(Edit difference data)

--*--

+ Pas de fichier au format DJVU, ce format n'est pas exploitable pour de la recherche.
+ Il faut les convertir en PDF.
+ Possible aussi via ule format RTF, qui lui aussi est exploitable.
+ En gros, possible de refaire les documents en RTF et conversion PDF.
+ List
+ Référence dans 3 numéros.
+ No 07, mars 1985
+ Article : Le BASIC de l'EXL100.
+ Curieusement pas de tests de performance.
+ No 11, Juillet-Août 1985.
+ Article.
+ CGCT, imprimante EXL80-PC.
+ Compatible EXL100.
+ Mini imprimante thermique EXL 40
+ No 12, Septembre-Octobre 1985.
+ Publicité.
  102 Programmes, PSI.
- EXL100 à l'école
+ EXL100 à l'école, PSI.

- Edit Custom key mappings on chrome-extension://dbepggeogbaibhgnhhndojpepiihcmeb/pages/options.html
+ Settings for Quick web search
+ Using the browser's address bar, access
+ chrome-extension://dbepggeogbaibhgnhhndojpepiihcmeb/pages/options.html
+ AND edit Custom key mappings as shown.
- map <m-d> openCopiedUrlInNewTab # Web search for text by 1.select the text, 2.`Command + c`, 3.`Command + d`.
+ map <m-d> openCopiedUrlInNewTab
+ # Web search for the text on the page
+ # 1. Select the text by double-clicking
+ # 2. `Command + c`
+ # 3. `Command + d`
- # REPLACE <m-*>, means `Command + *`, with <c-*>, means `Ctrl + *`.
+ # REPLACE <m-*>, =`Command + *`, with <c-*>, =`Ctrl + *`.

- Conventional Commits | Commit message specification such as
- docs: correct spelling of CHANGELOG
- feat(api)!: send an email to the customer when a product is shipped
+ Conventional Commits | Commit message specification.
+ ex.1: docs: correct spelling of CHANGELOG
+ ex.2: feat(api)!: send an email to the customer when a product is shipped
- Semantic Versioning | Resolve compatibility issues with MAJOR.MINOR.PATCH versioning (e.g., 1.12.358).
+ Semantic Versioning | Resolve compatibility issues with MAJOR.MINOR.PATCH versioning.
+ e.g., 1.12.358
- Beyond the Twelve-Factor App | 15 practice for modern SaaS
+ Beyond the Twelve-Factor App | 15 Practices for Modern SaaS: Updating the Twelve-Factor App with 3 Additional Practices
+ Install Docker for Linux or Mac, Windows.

--*--

**Action item**: Exactly the lines above from the one with "thermique EXL 40" to the one with "address bar, access", both included, are to be quoted; leave the rest out.

**Reply**:
+ Mini imprimante thermique EXL 40
+ No 12, Septembre-Octobre 1985.
+ Publicité.
  102 Programmes, PSI.
- EXL100 à l'école
+ EXL100 à l'école, PSI.

- Edit Custom key mappings on chrome-extension://dbepggeogbaibhgnhhndojpepiihcmeb/pages/options.html
+ Settings for Quick web search
+ Using the browser's address bar, access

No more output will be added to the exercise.